• _Aim of the task_: Give the records back exactly as written, but without the images.

──────── Supplied records

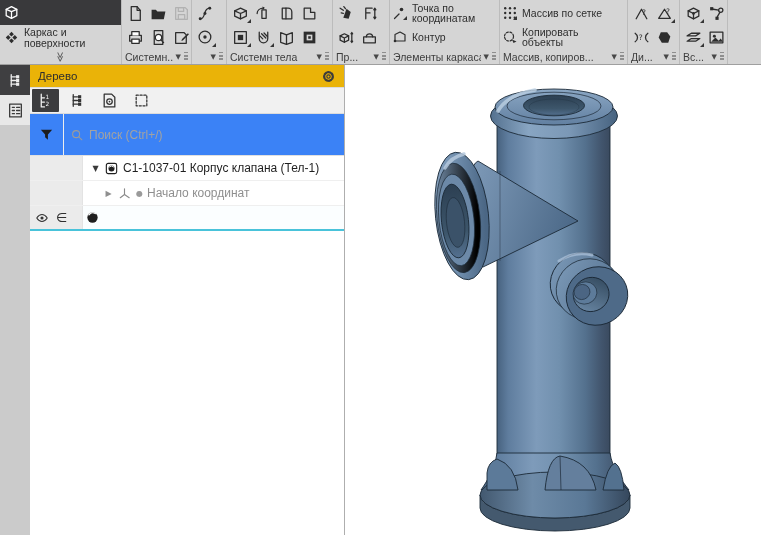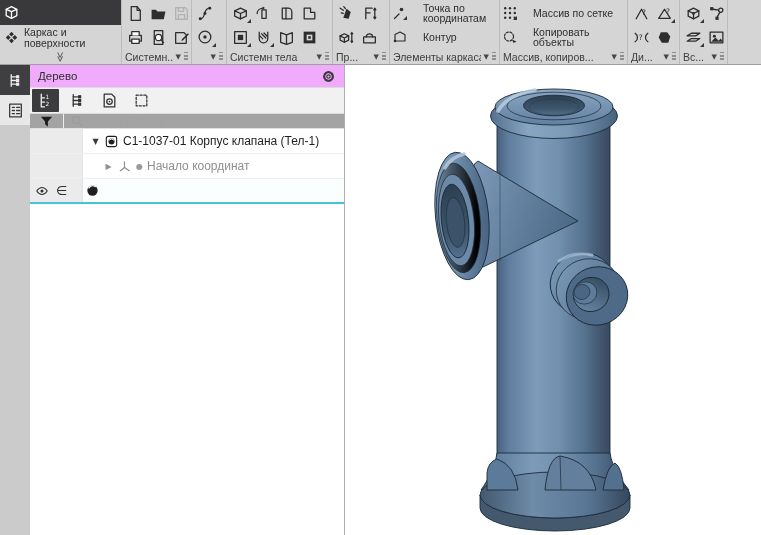--- a/index.html
+++ b/index.html
@@ -28,7 +28,7 @@
 .slabel .lt{flex:1;white-space:nowrap;overflow:hidden;font-size:10.5px}
 .dd{font-size:7px;color:#474747;cursor:pointer;font-family:"DejaVu Sans",sans-serif}
 .grip{width:4px;height:10px;flex:none;cursor:grab;background-image:repeating-linear-gradient(to bottom,#8e8e8e 0 1.3px,transparent 1.3px 3.2px)}
-.wbtn{display:flex;align-items:center;gap:15px;height:24px;padding:0 2px;cursor:pointer}
+.wbtn{display:flex;align-items:center;gap:4px;height:24px;padding:0 2px;cursor:pointer}
 .wbtn .ic{width:16px;height:16px;flex:none;position:relative}
 .wtxt{font-size:10.5px;line-height:10.5px;white-space:pre-line}
 .wicon{position:relative;width:16px;height:16px;flex:none}

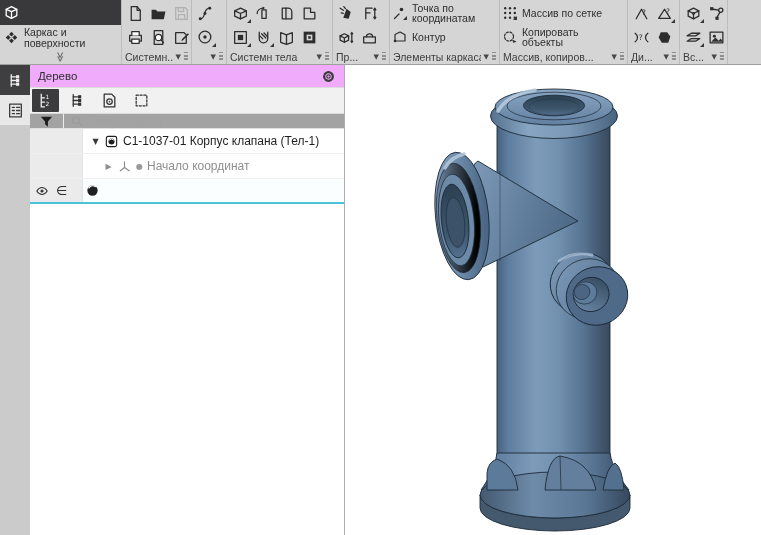--- a/index.html
+++ b/index.html
@@ -40,7 +40,7 @@
 .stab.active{background:#3f3f41;color:#ededed}
 .stab .ic{width:17px;height:17px}
 .panel{width:315px;flex:none;background:#fff;border-right:1px solid #aeaeae;display:flex;flex-direction:column}
-.phead{height:23px;background:#f0abfc;border-bottom:1px solid #dcdcdc;display:flex;align-items:center;padding:0 8px;font-size:11.5px;color:#2e2e2e;flex:none}
+.phead{height:23px;background:#eab308;border-bottom:1px solid #dcdcdc;display:flex;align-items:center;padding:0 8px;font-size:11.5px;color:#2e2e2e;flex:none}
 .phead .sp{flex:1}
 .gearbtn{width:15px;height:15px;color:#3c3c3c;cursor:pointer}
 .ptools{height:26px;background:#f1f1f1;border-bottom:1px solid #dcdcdc;display:flex;align-items:center;gap:5px;padding:0 2px;flex:none}

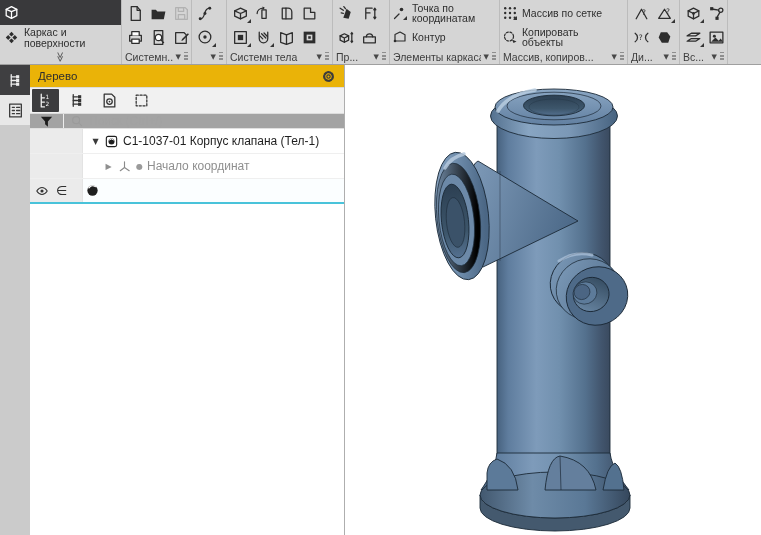--- a/index.html
+++ b/index.html
@@ -47,7 +47,7 @@
 .tb{width:27px;height:23px;display:flex;align-items:center;justify-content:center;cursor:pointer;color:#333;border-radius:1px}
 .tb.active{background:#3c3c3e;color:#f2f2f2}
 .tb .ic{width:17px;height:17px}
-.psearch{height:15px;border-bottom:1px solid #e0e0e0;display:flex;align-items:stretch;background:#a3a3a3;flex:none}
+.psearch{height:42px;border-bottom:1px solid #e0e0e0;display:flex;align-items:stretch;background:#3b82f6;flex:none}
 .filterbtn{width:34px;display:flex;align-items:center;justify-content:center;border-right:1px solid #ededed;color:#1c1c1c;cursor:pointer}
 .filterbtn .ic{width:15px;height:15px}
 .searchwrap{flex:1;display:flex;align-items:center;gap:5px;padding:0 6px}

────────────────

• _Result of this task_:
--- a/index.html
+++ b/index.html
@@ -28,7 +28,7 @@
 .slabel .lt{flex:1;white-space:nowrap;overflow:hidden;font-size:10.5px}
 .dd{font-size:7px;color:#474747;cursor:pointer;font-family:"DejaVu Sans",sans-serif}
 .grip{width:4px;height:10px;flex:none;cursor:grab;background-image:repeating-linear-gradient(to bottom,#8e8e8e 0 1.3px,transparent 1.3px 3.2px)}
-.wbtn{display:flex;align-items:center;gap:15px;height:24px;padding:0 2px;cursor:pointer}
+.wbtn{display:flex;align-items:center;gap:4px;height:24px;padding:0 2px;cursor:pointer}
 .wbtn .ic{width:16px;height:16px;flex:none;position:relative}
 .wtxt{font-size:10.5px;line-height:10.5px;white-space:pre-line}
 .wicon{position:relative;width:16px;height:16px;flex:none}

--- a/index.html
+++ b/index.html
@@ -40,7 +40,7 @@
 .stab.active{background:#3f3f41;color:#ededed}
 .stab .ic{width:17px;height:17px}
 .panel{width:315px;flex:none;background:#fff;border-right:1px solid #aeaeae;display:flex;flex-direction:column}
-.phead{height:23px;background:#f0abfc;border-bottom:1px solid #dcdcdc;display:flex;align-items:center;padding:0 8px;font-size:11.5px;color:#2e2e2e;flex:none}
+.phead{height:23px;background:#eab308;border-bottom:1px solid #dcdcdc;display:flex;align-items:center;padding:0 8px;font-size:11.5px;color:#2e2e2e;flex:none}
 .phead .sp{flex:1}
 .gearbtn{width:15px;height:15px;color:#3c3c3c;cursor:pointer}
 .ptools{height:26px;background:#f1f1f1;border-bottom:1px solid #dcdcdc;display:flex;align-items:center;gap:5px;padding:0 2px;flex:none}

--- a/index.html
+++ b/index.html
@@ -47,7 +47,7 @@
 .tb{width:27px;height:23px;display:flex;align-items:center;justify-content:center;cursor:pointer;color:#333;border-radius:1px}
 .tb.active{background:#3c3c3e;color:#f2f2f2}
 .tb .ic{width:17px;height:17px}
-.psearch{height:15px;border-bottom:1px solid #e0e0e0;display:flex;align-items:stretch;background:#a3a3a3;flex:none}
+.psearch{height:42px;border-bottom:1px solid #e0e0e0;display:flex;align-items:stretch;background:#3b82f6;flex:none}
 .filterbtn{width:34px;display:flex;align-items:center;justify-content:center;border-right:1px solid #ededed;color:#1c1c1c;cursor:pointer}
 .filterbtn .ic{width:15px;height:15px}
 .searchwrap{flex:1;display:flex;align-items:center;gap:5px;padding:0 6px}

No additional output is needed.